[EXERCISE AIM]: The data below should be retyped exactly, with the pictures left out.

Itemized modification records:
..........

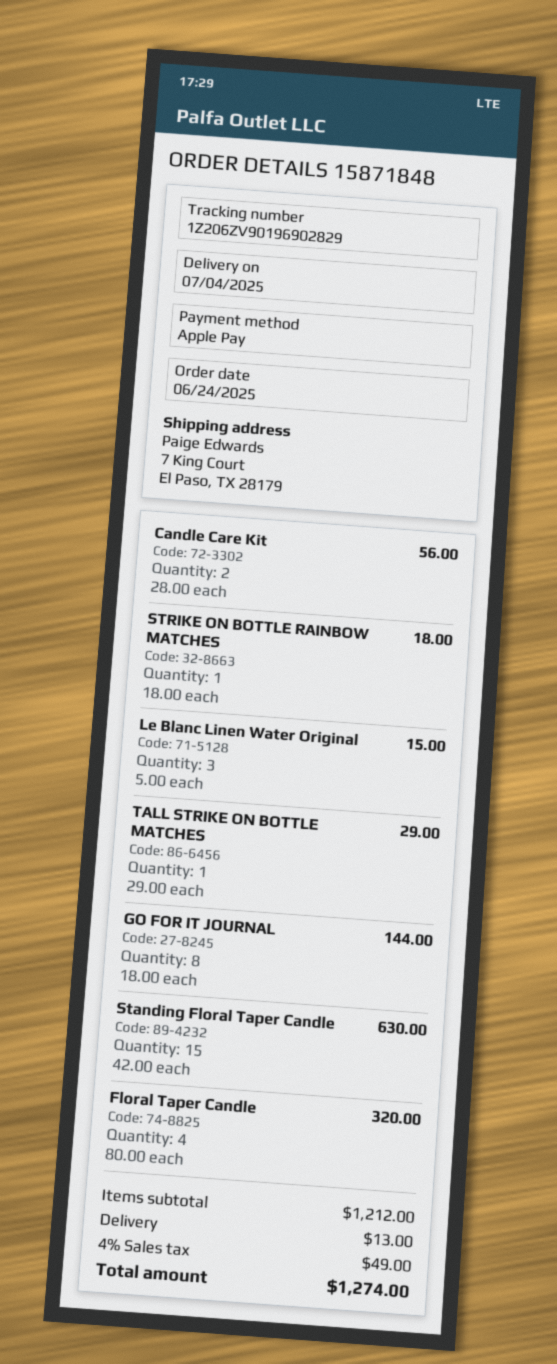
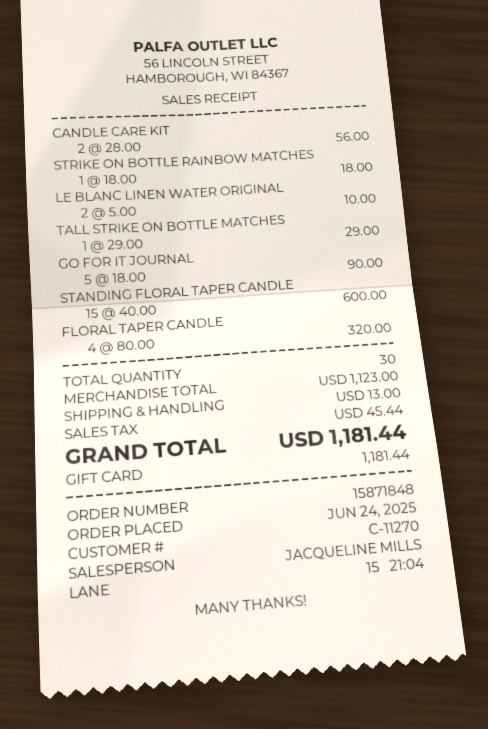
payment method: Apple Pay -> gift card
Le Blanc Linen Water Original: 3 x 5.00 = 15.00 -> 2 x 5.00 = 10.00
GO FOR IT JOURNAL: 8 x 18.00 = 144.00 -> 5 x 18.00 = 90.00
Standing Floral Taper Candle: 15 x 42.00 = 630.00 -> 15 x 40.00 = 600.00
subtotal: 1212.00 -> 1123.00
tax: 49.00 -> 45.44
total: 1274.00 -> 1181.44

..........

[SOLVED EXERCISE]:
payment method: Apple Pay -> gift card
Le Blanc Linen Water Original: 3 x 5.00 = 15.00 -> 2 x 5.00 = 10.00
GO FOR IT JOURNAL: 8 x 18.00 = 144.00 -> 5 x 18.00 = 90.00
Standing Floral Taper Candle: 15 x 42.00 = 630.00 -> 15 x 40.00 = 600.00
subtotal: 1212.00 -> 1123.00
tax: 49.00 -> 45.44
total: 1274.00 -> 1181.44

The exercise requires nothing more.